Exercise description:
From the entries below, reproduce exactly the line containing "- 5. Replace", the line containing "- 8. As you", and every line in between, with nothing added.

Exercise data:
******
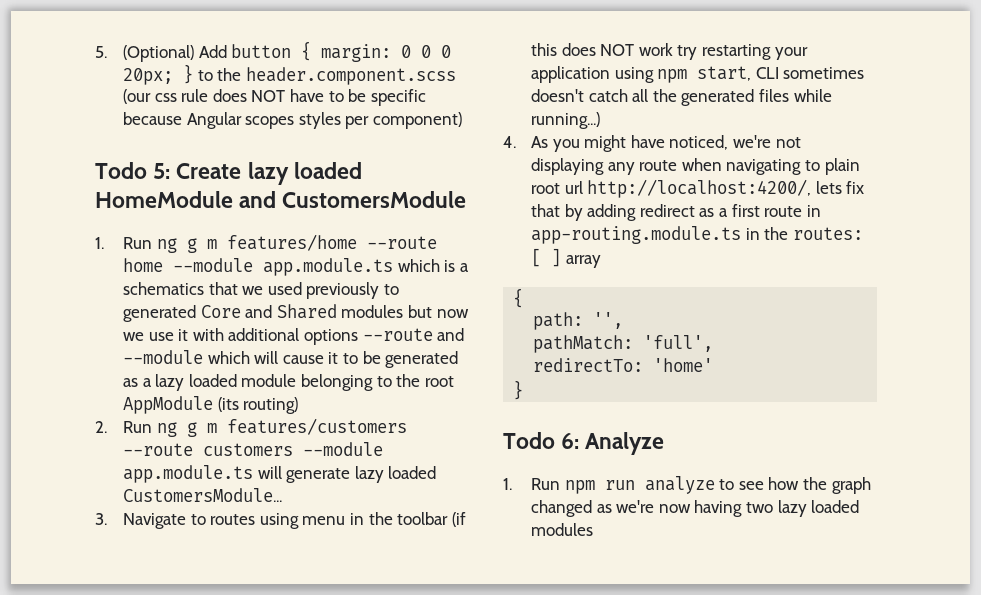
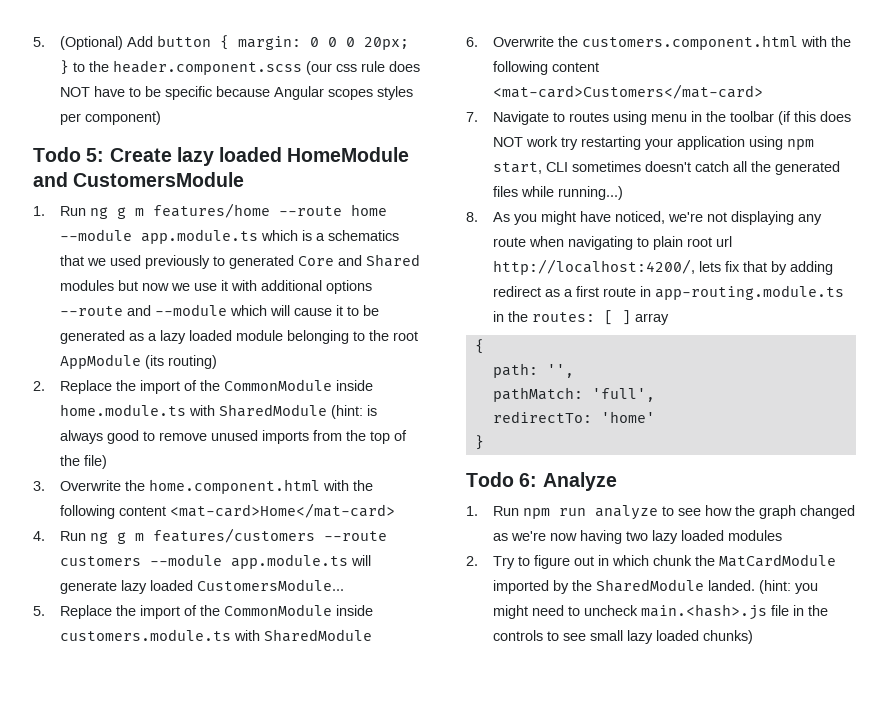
- 2. Run ng g m features/customers --route customers --module app.module.ts will generate lazy loaded CustomersModule...
+ 2. Replace the import of the CommonModule inside home.module.ts with SharedModule (hint: is always good to remove unused imports from the top of the file)
+ 3. Overwrite the home.component.html with the following content <mat-card>Home</mat-card>
+ 4. Run ng g m features/customers --route customers --module app.module.ts will generate lazy loaded CustomersModule...
- 3. Navigate to routes using menu in the toolbar (if this does NOT work try restarting your application using npm start, CLI sometimes doesn't catch all the generated files while running...)
+ 5. Replace the import of the CommonModule inside customers.module.ts with SharedModule
+ 6. Overwrite the customers.component.html with the following content <mat-card>Customers</mat-card>
+ 7. Navigate to routes using menu in the toolbar (if this does NOT work try restarting your application using npm start, CLI sometimes doesn't catch all the generated files while running...)
- 4. As you might have noticed, we're not displaying any route when navigating to plain root url http://localhost:4200/, lets fix that by adding redirect as a first route in app-routing.module.ts in the routes: [ ] array
+ 8. As you might have noticed, we're not displaying any route when navigating to plain root url http://localhost:4200/, lets fix that by adding redirect as a first route in app-routing.module.ts in the routes: [ ] array
+ 2. Try to figure out in which chunk the MatCardModule imported by the SharedModule landed. (hint: you might need to uncheck main.<hash>.js file in the controls to see small lazy loaded chunks)

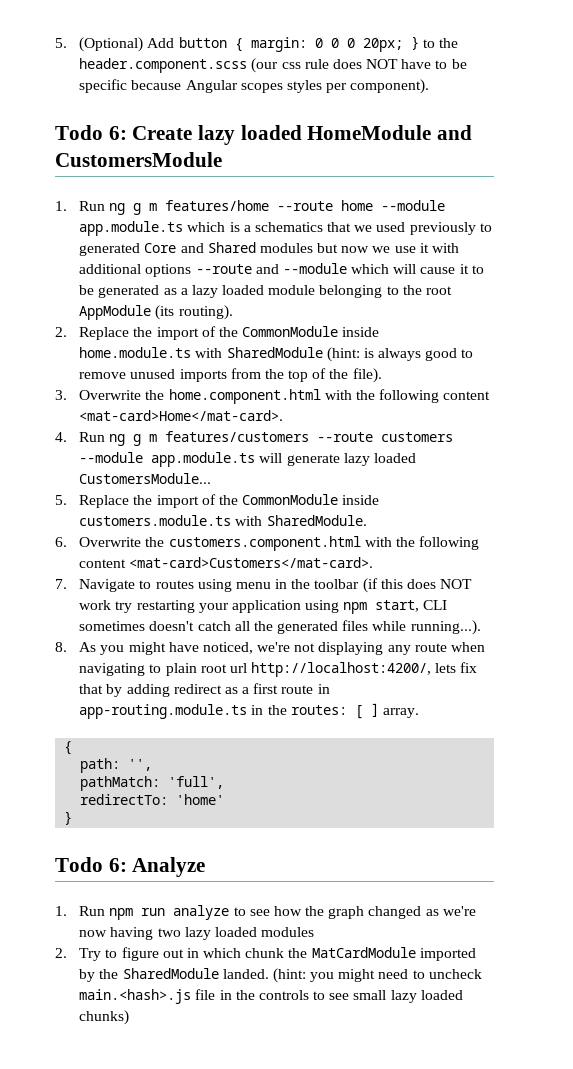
- 5. (Optional) Add button { margin: 0 0 0 20px; } to the header.component.scss (our css rule does NOT have to be specific because Angular scopes styles per component)
- Todo 5: Create lazy loaded HomeModule and CustomersModule
+ 5. (Optional) Add button { margin: 0 0 0 20px; } to the header.component.scss (our css rule does NOT have to be specific because Angular scopes styles per component).
+ Todo 6: Create lazy loaded HomeModule and CustomersModule
- 1. Run ng g m features/home --route home --module app.module.ts which is a schematics that we used previously to generated Core and Shared modules but now we use it with additional options --route and --module which will cause it to be generated as a lazy loaded module belonging to the root AppModule (its routing)
+ 1. Run ng g m features/home --route home --module app.module.ts which is a schematics that we used previously to generated Core and Shared modules but now we use it with additional options --route and --module which will cause it to be generated as a lazy loaded module belonging to the root AppModule (its routing).
- 2. Replace the import of the CommonModule inside home.module.ts with SharedModule (hint: is always good to remove unused imports from the top of the file)
+ 2. Replace the import of the CommonModule inside home.module.ts with SharedModule (hint: is always good to remove unused imports from the top of the file).
- 3. Overwrite the home.component.html with the following content <mat-card>Home</mat-card>
+ 3. Overwrite the home.component.html with the following content <mat-card>Home</mat-card>.
- 5. Replace the import of the CommonModule inside customers.module.ts with SharedModule
+ 5. Replace the import of the CommonModule inside customers.module.ts with SharedModule.
- 6. Overwrite the customers.component.html with the following content <mat-card>Customers</mat-card>
+ 6. Overwrite the customers.component.html with the following content <mat-card>Customers</mat-card>.
- 7. Navigate to routes using menu in the toolbar (if this does NOT work try restarting your application using npm start, CLI sometimes doesn't catch all the generated files while running...)
+ 7. Navigate to routes using menu in the toolbar (if this does NOT work try restarting your application using npm start, CLI sometimes doesn't catch all the generated files while running...).
- 8. As you might have noticed, we're not displaying any route when navigating to plain root url http://localhost:4200/, lets fix that by adding redirect as a first route in app-routing.module.ts in the routes: [ ] array
+ 8. As you might have noticed, we're not displaying any route when navigating to plain root url http://localhost:4200/, lets fix that by adding redirect as a first route in app-routing.module.ts in the routes: [ ] array.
******
Solution to this task:
- 5. Replace the import of the CommonModule inside customers.module.ts with SharedModule
+ 5. Replace the import of the CommonModule inside customers.module.ts with SharedModule.
- 6. Overwrite the customers.component.html with the following content <mat-card>Customers</mat-card>
+ 6. Overwrite the customers.component.html with the following content <mat-card>Customers</mat-card>.
- 7. Navigate to routes using menu in the toolbar (if this does NOT work try restarting your application using npm start, CLI sometimes doesn't catch all the generated files while running...)
+ 7. Navigate to routes using menu in the toolbar (if this does NOT work try restarting your application using npm start, CLI sometimes doesn't catch all the generated files while running...).
- 8. As you might have noticed, we're not displaying any route when navigating to plain root url http://localhost:4200/, lets fix that by adding redirect as a first route in app-routing.module.ts in the routes: [ ] array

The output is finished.